= Information shown =

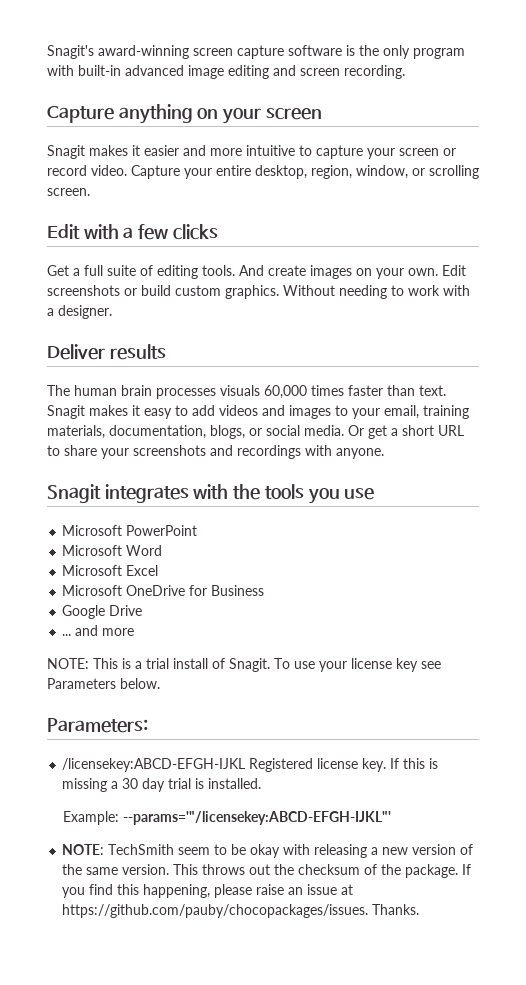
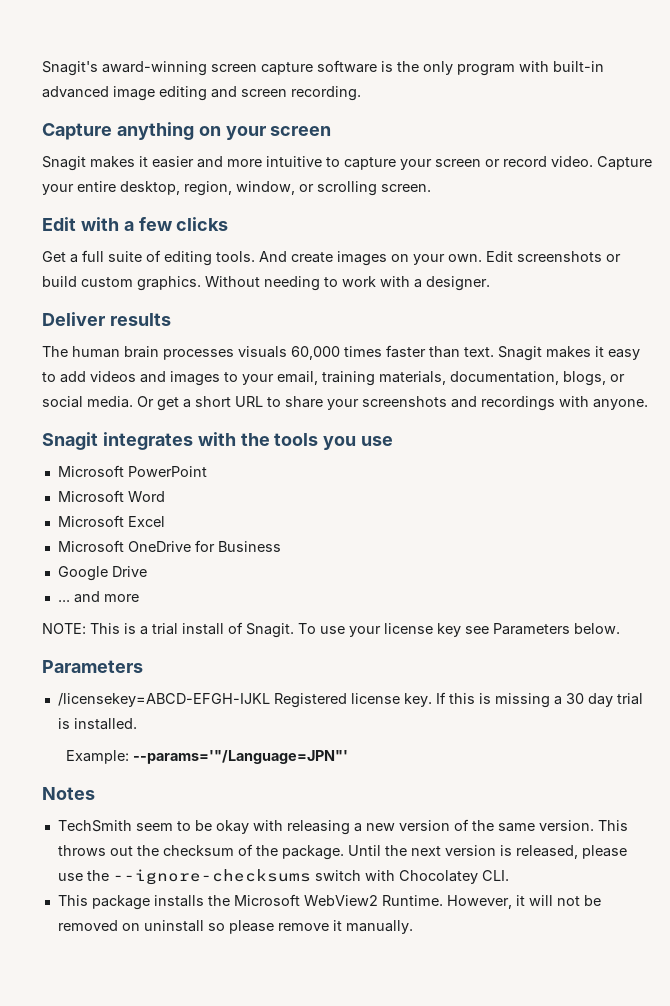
  To use your license key see Parameters below.
- Parameters:
- /licensekey:ABCD-EFGH-IJKL Registered license key.
+ Parameters
+ /licensekey=ABCD-EFGH-IJKL Registered license key.
- Example: --params='"/licensekey:ABCD-EFGH-IJKL"'
- NOTE: TechSmith seem to be okay with releasing a new version of the same version.
+ Example: --params='"/Language=JPN"'
+ Notes
+ TechSmith seem to be okay with releasing a new version of the same version.
- If you find this happening, please raise an issue at https://github.com/pauby/chocopackages/issues. Thanks.
+ Until the next version is released, please use the --ignore-checksums switch with Chocolatey CLI.
+ This package installs the Microsoft WebView2 Runtime. However, it will not be removed on uninstall so please remove it manually.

= Description of the task =
Please go through the entries and show every line with the word "Parameters".

= Final answer =
  To use your license key see Parameters below.
- Parameters:
+ Parameters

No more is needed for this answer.